10.01.2019
Günün Filmi: The Hate U Give
Bugünün filmi siyahi bir drama... Kariyerinin ilk yıllarında çektiği "Soul Food" ve "Men of Honor" gibi filmlerle dikkat çeken George Tillman Jr.'un imzasını taşıyan "The Hate U Give" neden bizde vizyona sokulmadığını anlayamadığımız bir başka yapım. Afrikalı Amerikalı Film Eleştirmenleri Birliği'nde iki oyuncusunun ödüllendirildiği, Black Reel Awards'da ise 4 dalda aday gösterilen film muhtemelen "BlacKkKlansman" ve "If Beale Street Could Talk" ile birlikte bu yıl en öne çıkan siyahi dramalardan.
2009'un ilk gününde 22 yaşındaki siyahi Oscar Grant'in, Oaklnad California'daki Fruitvale metro istasyonunda bir polis memuru tarafından vurularak öldürülmesi büyük infiale yol açmış, cinayet uzun süre kamuoyunu meşgul etmişti. Günümüzün önemli siyahi sinemacıları arasında adı geçen Ryan Coogler 2013 yılında ilk filmi "Fruitvale Station"da bu olayı anlatmış ve başrol oyuncusu Michael B. Jordan'ın kariyeri de yine bu filmle yükselişe geçmişti.

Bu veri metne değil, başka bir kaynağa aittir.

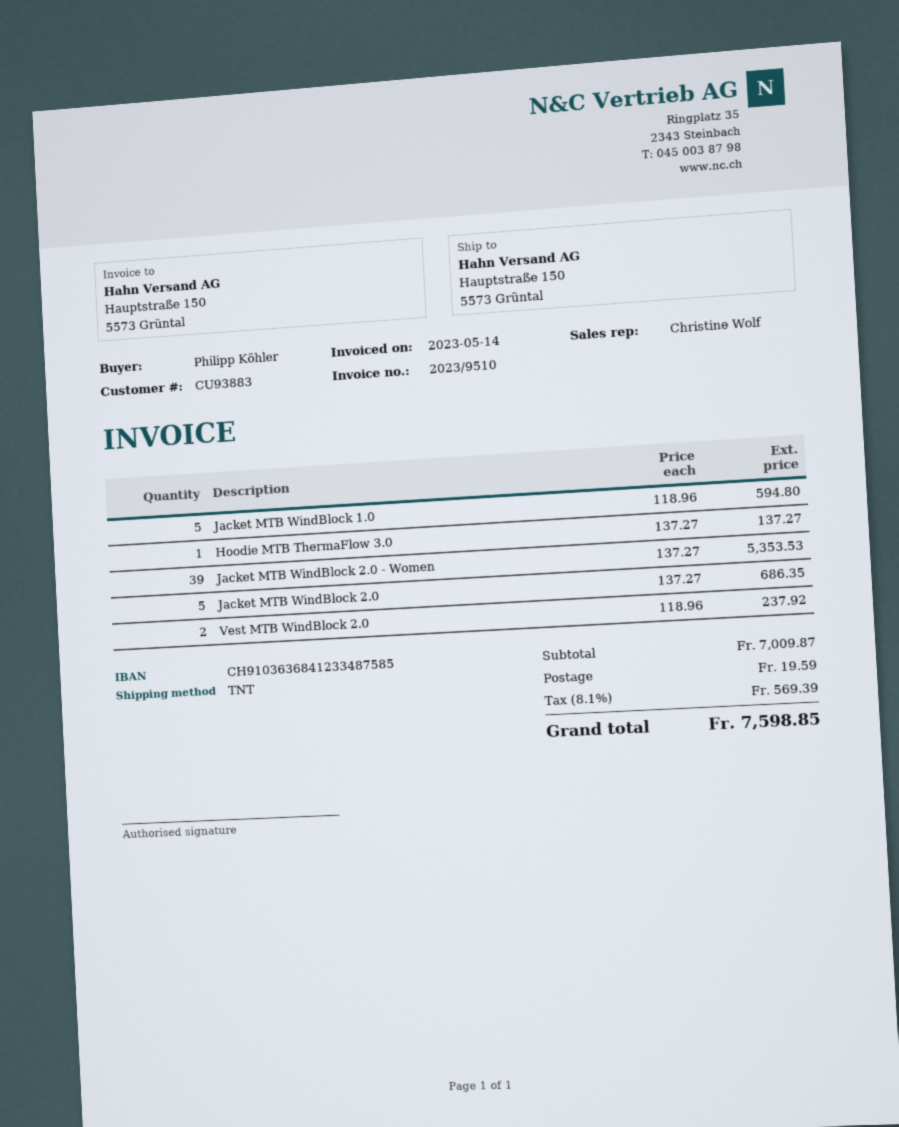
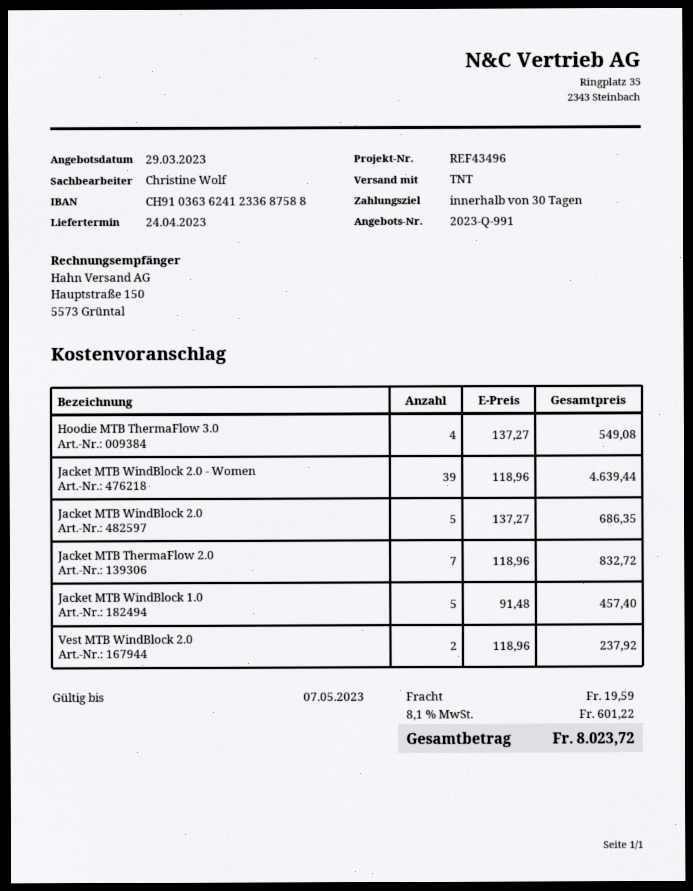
bank account: CH9103636841233487585 -> CH9103636241233687588
Jacket MTB WindBlock 1.0: 5 x 118.96 = 594.80 -> 5 x 91.48 = 457.40
Hoodie MTB ThermaFlow 3.0: 1 x 137.27 = 137.27 -> 4 x 137.27 = 549.08
Jacket MTB WindBlock 2.0 - Women: 39 x 137.27 = 5353.53 -> 39 x 118.96 = 4639.44
Jacket MTB ThermaFlow 2.0: none -> 7 x 118.96 = 832.72
tax: 8.1% = 569.39 -> 8.1% = 601.22
total: 7598.85 -> 8023.72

Oscar Grant cinayetinden etkilenen bir başkası daha vardı: Angie Thomas. Oscar Grant öldürüldüğünde henüz bir kolej öğrencisi olan Thomas bu olaydan hareketle bir öykü yazdı ve daha sonra bunu genişleterek "The Hate U Give" adında bir romana dönüştürdü. Kitabın adını da ünlü hip-hop sanatçısı, kendisi de anlamsız bir şekilde öldürülen (bir otomobilden açılan ateş sonucu yaralanıp hastaneye kaldırıldı, bir hafta sonra hayata veda etti) Tupac Shakur'un kurduğu Thug Life'dan aldı. The Hate U Give Little Infants Fucks Everybody (Küçük Çocuklara Aşıladığınız Nefret Herkesi S..ker) cümlesinin baş harflerinden oluşan Thug Life sadece tek albüm çıkabildi ve Tupac'ın 1996'daki ölümünün ardından dağıldı.
Angie Thomas'ın romanından hareketle senaryosunu Audrey Wells'in (o da film vizyona çıkmadan bir gün önce kanserden öldü) yazdığı film 16 yaşındaki lise öğrencisi siyahi bir kızın başından geçenleri anlatıyor. Çocuklukarından itibaren babaları tarafından ırkçılığa karşı eğitilen üç çocuklu bir ailenin en büyüğü olan Starr bir parti çıkışı en yakın arkadaşı bir polis tarafından hemen yanıbaşında öldürürlünce kabus gibi günler yaşamaya başlar. hem sosyal hayatı hem de doğrudan doğruya hayatı tehlikeye girmiştir ve mahkemeye çıkıp tanıklık yapıp yapmaması onun için önemli bir kavşak haline gelmiştir.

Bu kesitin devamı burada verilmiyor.